ASSIGNED TASK => Write every record out again exactly, and keep images out of it.

[[ MATERIAL FOR THIS EXERCISE, beginning ]]

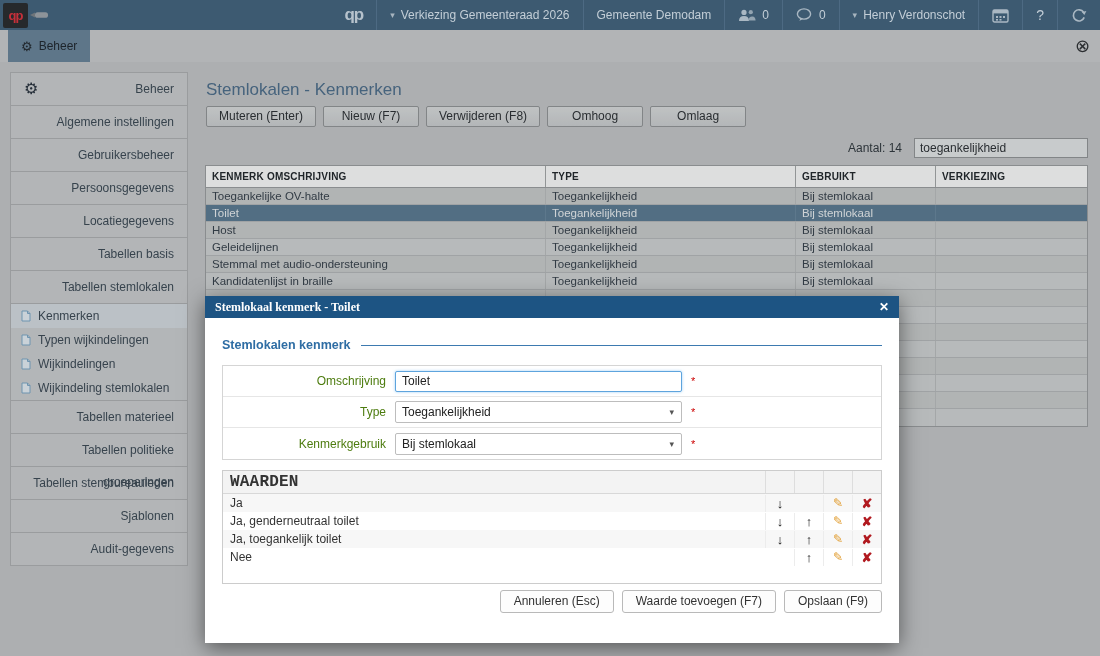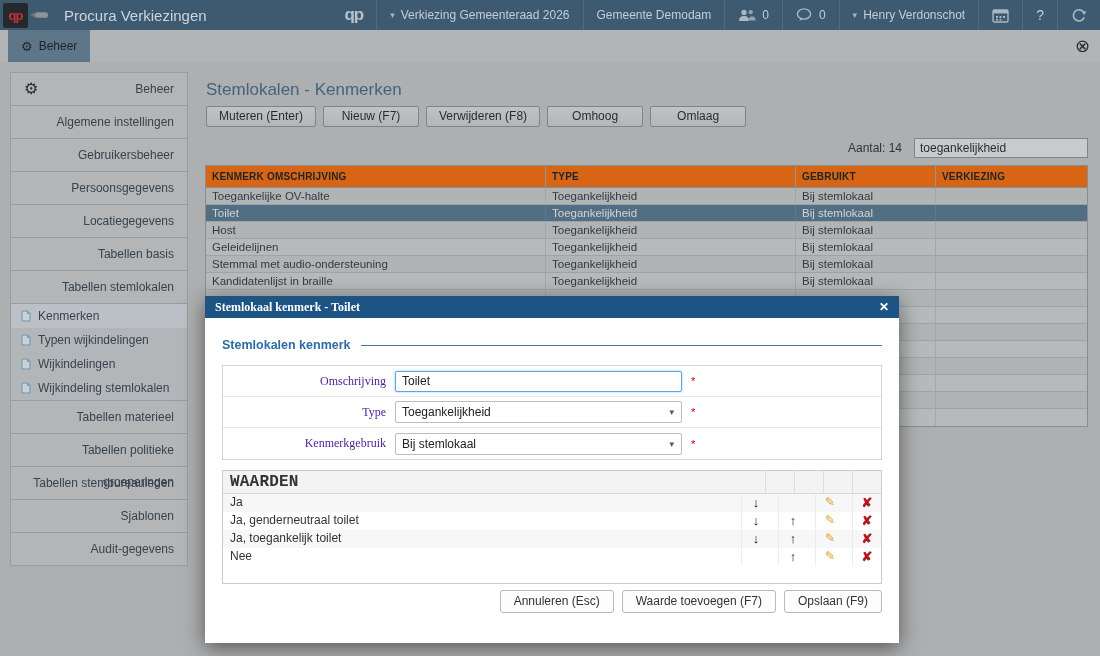--- a/index.html
+++ b/index.html
@@ -45,21 +45,21 @@
   
   .main-title { position:absolute; left:206px; top:80px; font-size:17px; color:#50708e; z-index:1; }
   .toolbar { position:absolute; left:206px; top:106px; display:flex; gap:7px; z-index:1; }
   .tb-btn { min-width:96px; height:21px; background:linear-gradient(#dddfe0,#cfd1d3); border:1px solid #96989a; border-radius:2px; font-size:12px; color:#2e3236; padding:0 12px; text-align:center; line-height:19px; }
   .count-row { position:absolute; top:138px; right:12px; display:flex; align-items:center; gap:12px; z-index:1; }
   .count-label { font-size:12px; color:#333a40; }
   .filter-input { width:174px; height:20px; background:#e7e9eb; border:1px solid #96989a; font-size:12px; color:#2e3236; padding:0 5px; font-family:"Liberation Sans", sans-serif; }
 
   
   .dtable { position:absolute; left:205px; top:165px; width:883px; z-index:1; border:1px solid #9fa1a3; border-top:none; }
-  .t-head { display:flex; height:23px; background:#f97316; border-top:1px solid #9fa1a3; border-bottom:1px solid #9fa1a3; }
+  .t-head { display:flex; height:23px; background:#ffffff; border-top:1px solid #9fa1a3; border-bottom:1px solid #9fa1a3; }
   .t-hcell { font-size:10px; font-weight:bold; color:#23282d; letter-spacing:.2px; padding:0 6px; line-height:22px; border-right:1px solid #a8aaac; }
   .t-hcell:last-child { border-right:none; }
   .t-row { display:flex; height:17px; border-bottom:1px solid #b9bbbd; background:#d3d5d7; }
   .t-row:nth-child(even) { background:#cccecf; }
   .t-row:last-child { border-bottom:none; }
   .t-cell { font-size:11.5px; color:#39434d; padding:0 6px; line-height:16px; border-right:1px solid #bdbfc1; overflow:hidden; white-space:nowrap; }
   .t-cell:last-child { border-right:none; }
   .t-row.selected, .t-row.selected:nth-child(even) { background:#5e7d95; }
   .t-row.selected .t-cell { color:#eef2f5; border-right-color:#6b89a0; }
   .c1 { width:340px; } .c2 { width:250px; } .c3 { width:140px; } .c4 { flex:1; }
@@ -69,31 +69,31 @@
   .modal-header { height:22px; background:#1d5483; display:flex; align-items:center; padding:0 10px;font-family:Liberation Serif, serif; }
   .modal-title { color:#fff; font-size:12px; font-weight:bold; }
   .modal-close { margin-left:auto; color:#fff; font-size:12px; font-weight:bold; line-height:12px; }
   .modal-body { position:relative; padding:16px 17px 0 17px; height:325px; }
   .legend-row { display:flex; align-items:center; gap:10px; margin-top:4px; }
   .legend { color:#2e6da4; font-size:12.5px; font-weight:bold; white-space:nowrap; }
   .legend-line { flex:1; border-top:1px solid #3d7ab0; }
   .form-box { margin-top:13px; border:1px solid #d5d5d5; }
   .form-row { display:flex; align-items:center; height:31px; border-bottom:1px solid #e6e6e6; }
   .form-row:last-child { border-bottom:none; }
-  .f-label { width:172px; text-align:right; padding-right:9px; font-size:12px; color:#4c1d95;font-family:Liberation Serif, serif; }
+  .f-label { width:172px; text-align:right; padding-right:9px; font-size:12px; color:#4d7c0f; }
   .f-input { width:287px; height:21px; border:1px solid #5ea4dd; border-radius:2px; padding:0 6px; font-size:12px; color:#222; box-shadow:0 0 3px rgba(82,168,236,.55); font-family:"Liberation Sans", sans-serif; }
   .f-select { width:287px; height:22px; border:1px solid #bdbdbd; border-radius:2px; display:flex; align-items:center; padding:0 6px; font-size:12px; color:#222; position:relative; background:#fff; }
   .f-select .sel-caret { position:absolute; right:7px; font-size:9px; color:#555; }
   .req { color:#cc0000; margin-left:9px; font-size:11px; }
 
   .waarden { margin-top:10px; border:1px solid #cccccc; padding-bottom:17px; }
   .w-head { display:flex; height:23px; background:#f3f3f3; border-bottom:1px solid #d8d8d8; }
   .w-hmain { flex:1; font-size:16px; font-weight:bold; color:#333; padding:0 7px; line-height:22px; letter-spacing:.2px;font-family:Liberation Mono, monospace; }
   .w-hic { width:29px; border-left:1px solid #dddddd; }
-  .w-row { display:flex; height:18px; background:#fff;gap:8px; }
+  .w-row { display:flex; height:18px; align-items:center; background:#fff; }
   .w-row:nth-child(even) { background:#f7f7f7; }
   .w-label { flex:1; font-size:12px; color:#333; padding-left:7px; line-height:17px; }
   .w-ic { width:29px; text-align:center; border-left:1px solid #ececec; font-size:13px; line-height:17px; }
   .ic-down, .ic-up { font-weight:bold; color:#0d0d0d; }
   .ic-edit { color:#e09a2a; font-size:12px; }
   .ic-del { color:#b1191f; font-weight:bold; }
   .modal-footer { position:absolute; right:17px; bottom:30px; display:flex; gap:8px; }
   .m-btn { height:23px; background:#fdfdfd; border:1px solid #b9b9b9; border-radius:3px; font-size:12px; color:#333; padding:0 13px; line-height:21px; }
 </style>
 </head>
@@ -106,21 +106,20 @@
       <div class="logo-box">
         <span class="logo-qp">qp</span>
       </div>
       <span class="logo-pencil">
         <svg width="20" height="10" viewBox="0 0 20 10">
             <polygon points="0,5 5,2.6 5,7.4" fill="#6f757a"></polygon>
             <rect x="5" y="2.2" width="13" height="5.6" rx="2.6" fill="#8d9399"></rect>
           </svg>
       </span>
     </div>
-    <div class="app-title">Procura Verkiezingen</div>
 
     <div class="top-right">
       <div class="top-item first">
         <span class="qp-glyph">qp</span>
       </div>
       <div class="top-item">
         <span class="caret">▾</span>
         <span>Verkiezing Gemeenteraad 2026</span>
       </div>
       <div class="top-item">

[[ MATERIAL FOR THIS EXERCISE, end ]]

OUTPUT FOR THIS EXERCISE =>
--- a/index.html
+++ b/index.html
@@ -45,21 +45,21 @@
   
   .main-title { position:absolute; left:206px; top:80px; font-size:17px; color:#50708e; z-index:1; }
   .toolbar { position:absolute; left:206px; top:106px; display:flex; gap:7px; z-index:1; }
   .tb-btn { min-width:96px; height:21px; background:linear-gradient(#dddfe0,#cfd1d3); border:1px solid #96989a; border-radius:2px; font-size:12px; color:#2e3236; padding:0 12px; text-align:center; line-height:19px; }
   .count-row { position:absolute; top:138px; right:12px; display:flex; align-items:center; gap:12px; z-index:1; }
   .count-label { font-size:12px; color:#333a40; }
   .filter-input { width:174px; height:20px; background:#e7e9eb; border:1px solid #96989a; font-size:12px; color:#2e3236; padding:0 5px; font-family:"Liberation Sans", sans-serif; }
 
   
   .dtable { position:absolute; left:205px; top:165px; width:883px; z-index:1; border:1px solid #9fa1a3; border-top:none; }
-  .t-head { display:flex; height:23px; background:#f97316; border-top:1px solid #9fa1a3; border-bottom:1px solid #9fa1a3; }
+  .t-head { display:flex; height:23px; background:#ffffff; border-top:1px solid #9fa1a3; border-bottom:1px solid #9fa1a3; }
   .t-hcell { font-size:10px; font-weight:bold; color:#23282d; letter-spacing:.2px; padding:0 6px; line-height:22px; border-right:1px solid #a8aaac; }
   .t-hcell:last-child { border-right:none; }
   .t-row { display:flex; height:17px; border-bottom:1px solid #b9bbbd; background:#d3d5d7; }
   .t-row:nth-child(even) { background:#cccecf; }
   .t-row:last-child { border-bottom:none; }
   .t-cell { font-size:11.5px; color:#39434d; padding:0 6px; line-height:16px; border-right:1px solid #bdbfc1; overflow:hidden; white-space:nowrap; }
   .t-cell:last-child { border-right:none; }
   .t-row.selected, .t-row.selected:nth-child(even) { background:#5e7d95; }
   .t-row.selected .t-cell { color:#eef2f5; border-right-color:#6b89a0; }
   .c1 { width:340px; } .c2 { width:250px; } .c3 { width:140px; } .c4 { flex:1; }
@@ -69,31 +69,31 @@
   .modal-header { height:22px; background:#1d5483; display:flex; align-items:center; padding:0 10px;font-family:Liberation Serif, serif; }
   .modal-title { color:#fff; font-size:12px; font-weight:bold; }
   .modal-close { margin-left:auto; color:#fff; font-size:12px; font-weight:bold; line-height:12px; }
   .modal-body { position:relative; padding:16px 17px 0 17px; height:325px; }
   .legend-row { display:flex; align-items:center; gap:10px; margin-top:4px; }
   .legend { color:#2e6da4; font-size:12.5px; font-weight:bold; white-space:nowrap; }
   .legend-line { flex:1; border-top:1px solid #3d7ab0; }
   .form-box { margin-top:13px; border:1px solid #d5d5d5; }
   .form-row { display:flex; align-items:center; height:31px; border-bottom:1px solid #e6e6e6; }
   .form-row:last-child { border-bottom:none; }
-  .f-label { width:172px; text-align:right; padding-right:9px; font-size:12px; color:#4c1d95;font-family:Liberation Serif, serif; }
+  .f-label { width:172px; text-align:right; padding-right:9px; font-size:12px; color:#4d7c0f; }
   .f-input { width:287px; height:21px; border:1px solid #5ea4dd; border-radius:2px; padding:0 6px; font-size:12px; color:#222; box-shadow:0 0 3px rgba(82,168,236,.55); font-family:"Liberation Sans", sans-serif; }
   .f-select { width:287px; height:22px; border:1px solid #bdbdbd; border-radius:2px; display:flex; align-items:center; padding:0 6px; font-size:12px; color:#222; position:relative; background:#fff; }
   .f-select .sel-caret { position:absolute; right:7px; font-size:9px; color:#555; }
   .req { color:#cc0000; margin-left:9px; font-size:11px; }
 
   .waarden { margin-top:10px; border:1px solid #cccccc; padding-bottom:17px; }
   .w-head { display:flex; height:23px; background:#f3f3f3; border-bottom:1px solid #d8d8d8; }
   .w-hmain { flex:1; font-size:16px; font-weight:bold; color:#333; padding:0 7px; line-height:22px; letter-spacing:.2px;font-family:Liberation Mono, monospace; }
   .w-hic { width:29px; border-left:1px solid #dddddd; }
-  .w-row { display:flex; height:18px; background:#fff;gap:8px; }
+  .w-row { display:flex; height:18px; align-items:center; background:#fff; }
   .w-row:nth-child(even) { background:#f7f7f7; }
   .w-label { flex:1; font-size:12px; color:#333; padding-left:7px; line-height:17px; }
   .w-ic { width:29px; text-align:center; border-left:1px solid #ececec; font-size:13px; line-height:17px; }
   .ic-down, .ic-up { font-weight:bold; color:#0d0d0d; }
   .ic-edit { color:#e09a2a; font-size:12px; }
   .ic-del { color:#b1191f; font-weight:bold; }
   .modal-footer { position:absolute; right:17px; bottom:30px; display:flex; gap:8px; }
   .m-btn { height:23px; background:#fdfdfd; border:1px solid #b9b9b9; border-radius:3px; font-size:12px; color:#333; padding:0 13px; line-height:21px; }
 </style>
 </head>
@@ -106,21 +106,20 @@
       <div class="logo-box">
         <span class="logo-qp">qp</span>
       </div>
       <span class="logo-pencil">
         <svg width="20" height="10" viewBox="0 0 20 10">
             <polygon points="0,5 5,2.6 5,7.4" fill="#6f757a"></polygon>
             <rect x="5" y="2.2" width="13" height="5.6" rx="2.6" fill="#8d9399"></rect>
           </svg>
       </span>
     </div>
-    <div class="app-title">Procura Verkiezingen</div>
 
     <div class="top-right">
       <div class="top-item first">
         <span class="qp-glyph">qp</span>
       </div>
       <div class="top-item">
         <span class="caret">▾</span>
         <span>Verkiezing Gemeenteraad 2026</span>
       </div>
       <div class="top-item">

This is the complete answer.